Pain in the Achilles: Why a formal evaluation is needed
Written By Chris Dohrmann, DPT
Posterior ankle pain is a common experience amongst active individuals. In a young and active population, achilles tendinopathy tends to be the most common cause of posterior ankle pain. However, not all posterior ankle pain is necessarily tendinopathy…and not all tendinopathies are treated the same.
A formal evaluation is often required to truly identify the correct diagnosis, or also to see if there are comorbid issues contributing to the problem. The good news is once this is identified, most of the causes of posterior ankle pain are very treatable using conservative care. In fact for a tendinopathy, conservative care in the form of mechanical loading (i.e. exercise), is the only grade A evidence and is often combined with other medical interventions when treating tendinopathies throughout the body such as rotator cuff, gluteal, and patellar tendon.
A tendinopathy by definition is a tendon that has been under excessive mechanical stressors, and has gone through a change in its make up. The term “opathy” alludes to this as a gradual process, because early characteristics of these changes manifest not as pain frequently, or pain enough to stop most individuals from activity participation. Some early characteristics can be stiffness notably around periods of increased training or loading. This process may ebb and flow for a while before symptoms begin to limit activity. This is often when these mechanical stressors have reduced the tendons capacity to act as a medium to transfer energy and also has effects on strength of that musculotendinous complex.

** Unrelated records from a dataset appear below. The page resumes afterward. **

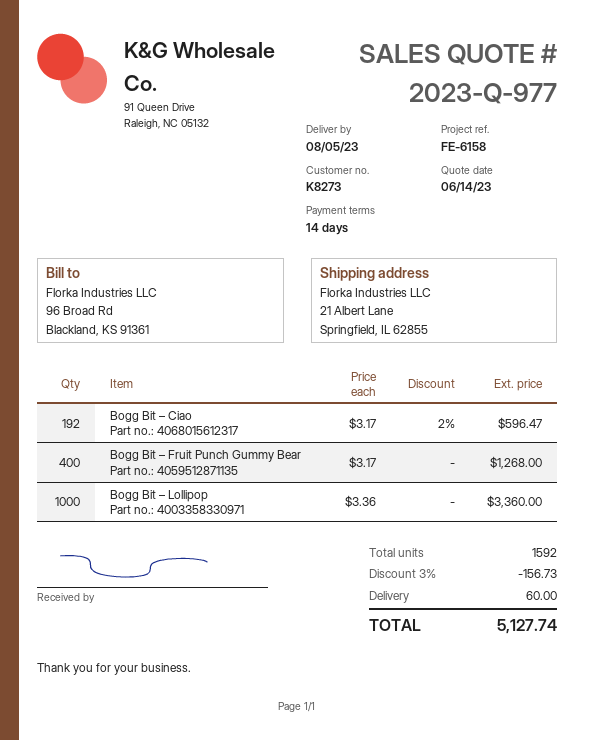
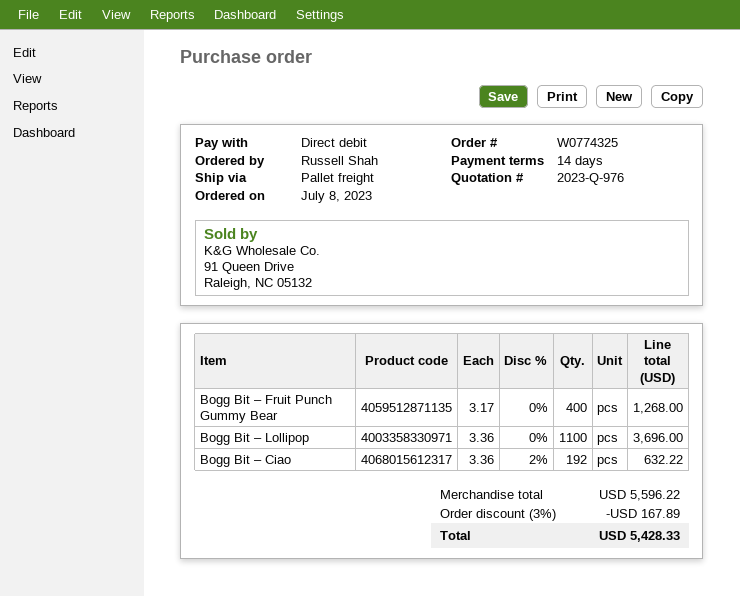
quote number: 2023-Q-977 -> 2023-Q-976
Bogg Bit – Ciao: 192 x 3.17 - 2% = 596.47 -> 192 x 3.36 - 2% = 632.22
Bogg Bit – Lollipop: 1000 x 3.36 = 3360.00 -> 1100 x 3.36 = 3696.00
discount: 3% = 156.73 -> 3% = 167.89
shipping: 60.00 -> none
total: 5127.74 -> 5428.33

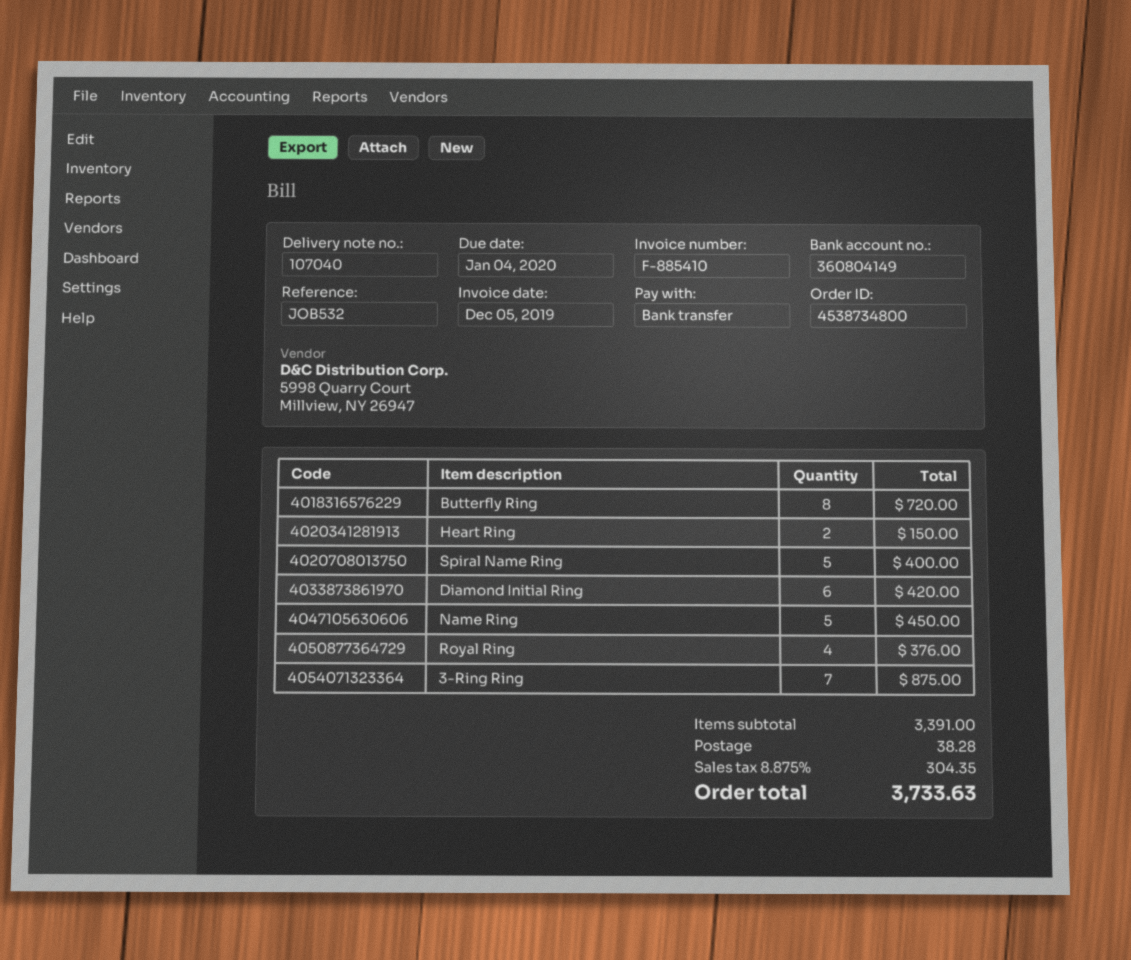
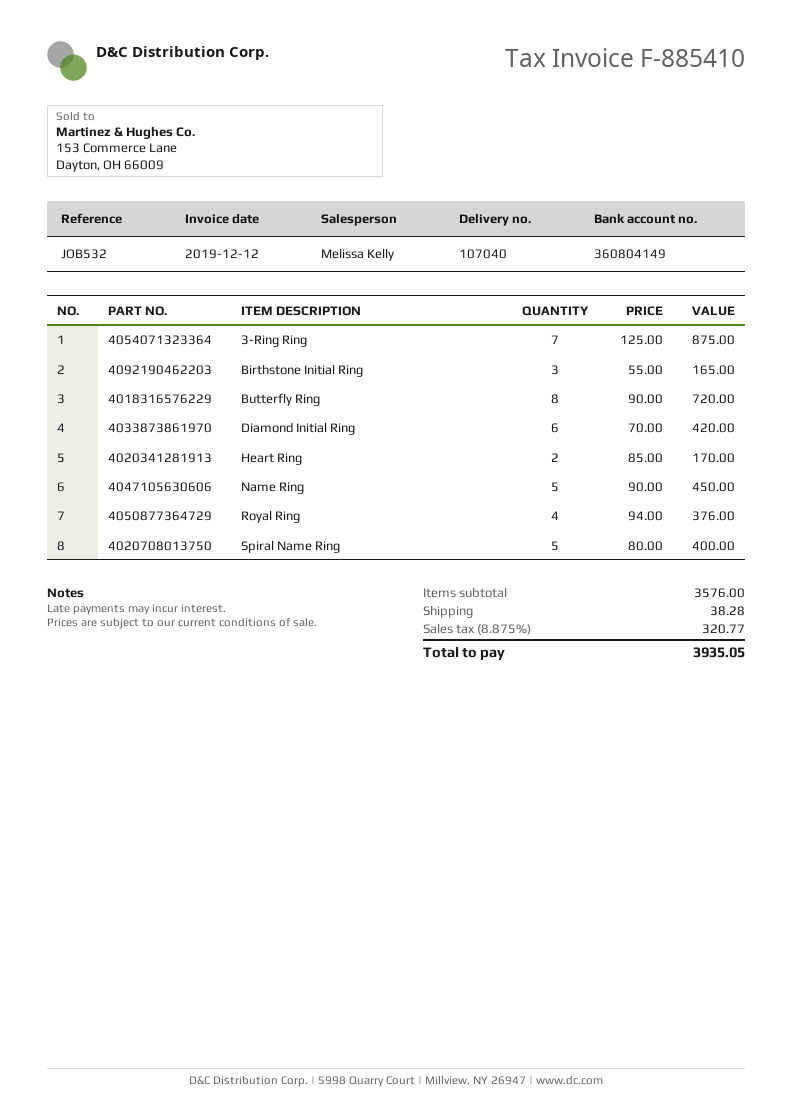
invoice date: 2019-12-05 -> 2019-12-12
Heart Ring: 2 for 150.00 -> 2 for 170.00
Birthstone Initial Ring: none -> 3 for 165.00
subtotal: 3391.00 -> 3576.00
tax: 8.875% = 304.35 -> 8.875% = 320.77
total: 3733.63 -> 3935.05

Characteristics of Achilles tendinopathy generally include a gradual onset of symptoms, pain and stiffness after periods of prolonged sitting or in the morning, tenderness at the achilles tendon, and pain with activities like running, jumping, and cutting. Characteristics that are not typical with tendinopathy include:
Symptoms that develop acutely (generally more consistent with an acute inflammatory process and can be comorbid with an already present tendinopathy)
Numbness, tingling, or burning sensations
Pain that worsens as activity continues. Generally speaking, at the beginning of activity, tendinopathies tend to feel stiff and sore and warm up as activity continues.

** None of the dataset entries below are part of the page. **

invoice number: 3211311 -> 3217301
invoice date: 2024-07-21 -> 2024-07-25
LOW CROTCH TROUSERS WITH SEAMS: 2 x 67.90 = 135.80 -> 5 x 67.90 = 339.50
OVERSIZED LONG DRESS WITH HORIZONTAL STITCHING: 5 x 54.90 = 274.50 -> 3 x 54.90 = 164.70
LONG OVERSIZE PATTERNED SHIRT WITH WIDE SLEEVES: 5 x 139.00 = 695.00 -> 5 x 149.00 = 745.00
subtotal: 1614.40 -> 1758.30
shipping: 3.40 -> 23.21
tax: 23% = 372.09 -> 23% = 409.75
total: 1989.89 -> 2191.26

During a formal evaluation, the diagnosis is crucial to help determine the prognosis. In many cases, the prognosis for tendinopathy tends to be long, therefore early identification is crucial. The long prognosis is for a few reasons. First, if symptoms have been present for a while (see back to the paragraph defining tendinopathy), these mechanical changes in the tendon are not an inflammatory process that needs to heal. These changes need to be remodeled. The process of remodeling is implying a stimulus is required to promote a change in those tissues, and this process can take a long time. Second, the length of time until a diagnosis is made can have an impact on secondary effects like lower limb strength or flexibility, which may need to be addressed. While these effects generally don’t take as long to remedy, they can have an impact on the trajectory of the plan of care.
The good news is that throughout this process, symptoms like pain can improve pretty rapidly and manage throughout and activity tolerance can improve as well. A loading program will be implemented to help with this remodeling and is progressively increased throughout. With the right guidance and coaching, the program can be adjusted similar to how a strength training program should be adjusted every few weeks to avoid plateauing. Guidance and coaching will also be necessary to help balance a loading program with recreational activities.
We find that this guidance is invaluable, because it’s human nature to have doubts of whether this plan is putting you on the right path when there’s inevitable flare ups. However, there’s a lot of research now supporting that an active approach to recovery (i.e. performing activities that are less than or equal to 5/10 on a 1-10 pain scale) is at worst the same as an inactive approach. We would argue that this active approach is even better, as you’re not allowing the secondary effects of deconditioning to set in. Aside from deconditioning, we just know how important an active lifestyle is to overall health and wellness, sleep quality, and mental health, that to us remaining active is almost non negotiable.
Therefore, an early diagnosis allows for early differential diagnosis, allows for reduced secondary effects, and most importantly helps reassure and guide you to maintain the lifestyle that you want to lead all while knowing that you're moving in the right direction to addressing all too common, achilles tendinopathy.